Das Stiftsgebäude stand ursprünglich auf dem heute freien Platz nördlich der Stiftskirche, wurde aber nach dem 30-jährigen Krieg abgetragen und 1680 auf der Südseite neu errichtet. Nach der Säkularisation war es Pfarrhaus, heute ist darin das Archiv der Fürsten von Waldburg-Zeil untergebracht. Die Stiftskirche (Patrozinium: Mariä Himmelfahrt, Konsekration am 26. August 1612) wurde mehrfach umgebaut. Von der ursprünglichen Innenausstattung sind nur das Chorgestühl von Jakob Bendel und die Chororgel von Daniel Heyl erhalten.
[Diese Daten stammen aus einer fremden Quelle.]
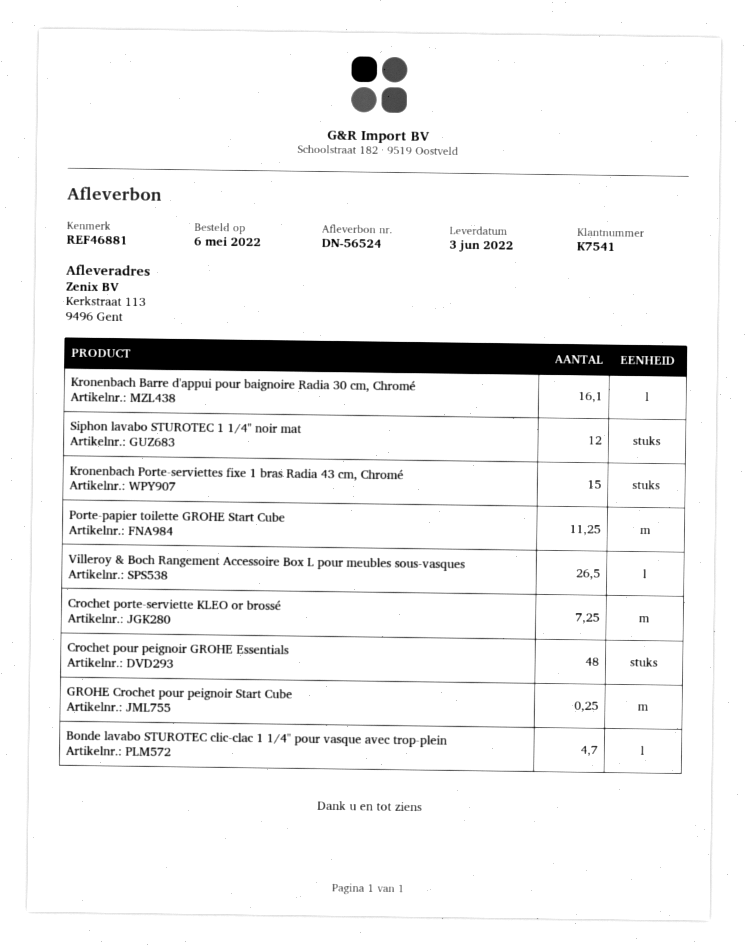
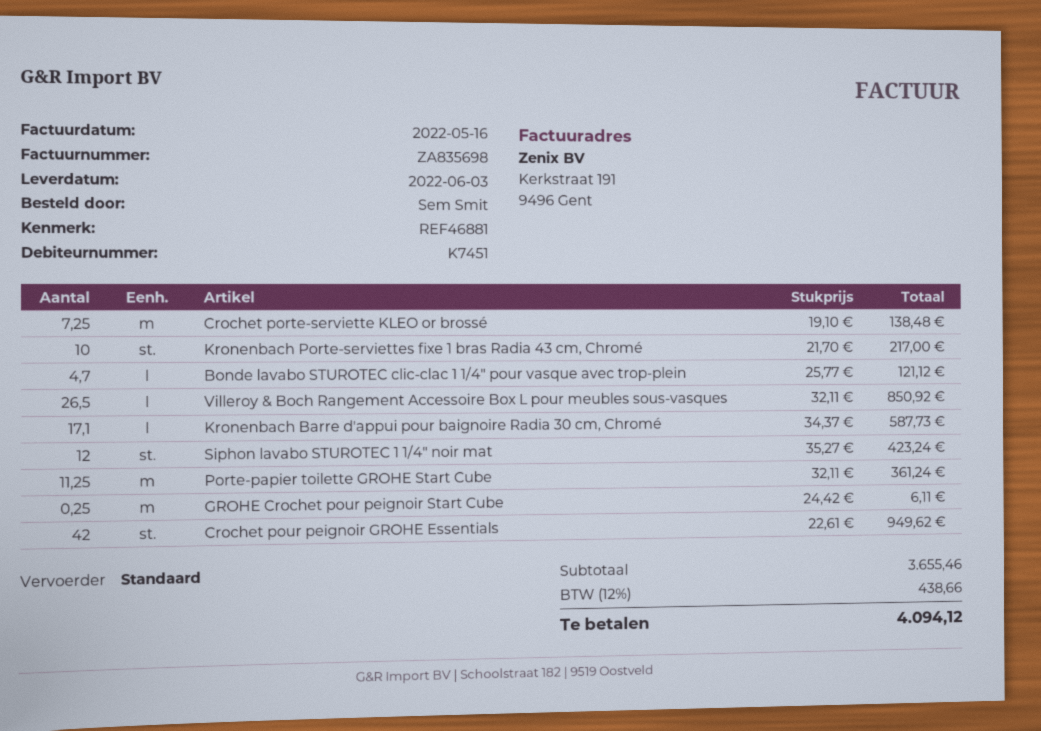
customer number: K7541 -> K7451
Kronenbach Barre d'appui pour baignoire Radia 30 cm, Chromé: 16.1 -> 17.1
Kronenbach Porte-serviettes fixe 1 bras Radia 43 cm, Chromé: 15 -> 10
Crochet pour peignoir GROHE Essentials: 48 -> 42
Sein heutiges Aussehen erhielt der Innenraum größtenteils unter Graf Franz Anton von Waldburg-Zeil (1750-1790). Die Altäre entstanden 1763/64 in der Werkstatt von Joseph Anton Feuchtmayer, die Deckenfresken über der Orgel und im Chor schuf Anton Dick. Auf dem Deckengemälde im Schiff stellte August Braun 1939 nach detaillierten Vorgaben von Fürst Erich von Waldburg-Zeil das Verhältnis von Kirche und Staat in der europäischen Geschichte unter Einbeziehung führender Persönlichkeiten des Hauses Waldburg dar. Die Stiftskirche dient bis heute als Pfarrkirche.
RUDOLF BECK     
LITERATUR
-<ERZBERGER> 407.
- <Württ. Klosterbuch> 523f. (R. BECK).
- <KDW Leutkirch> 97-104.
QUELLEN
-Generallandesarchiv Karlsruhe 82: Konstanz Generalia (Hochstift)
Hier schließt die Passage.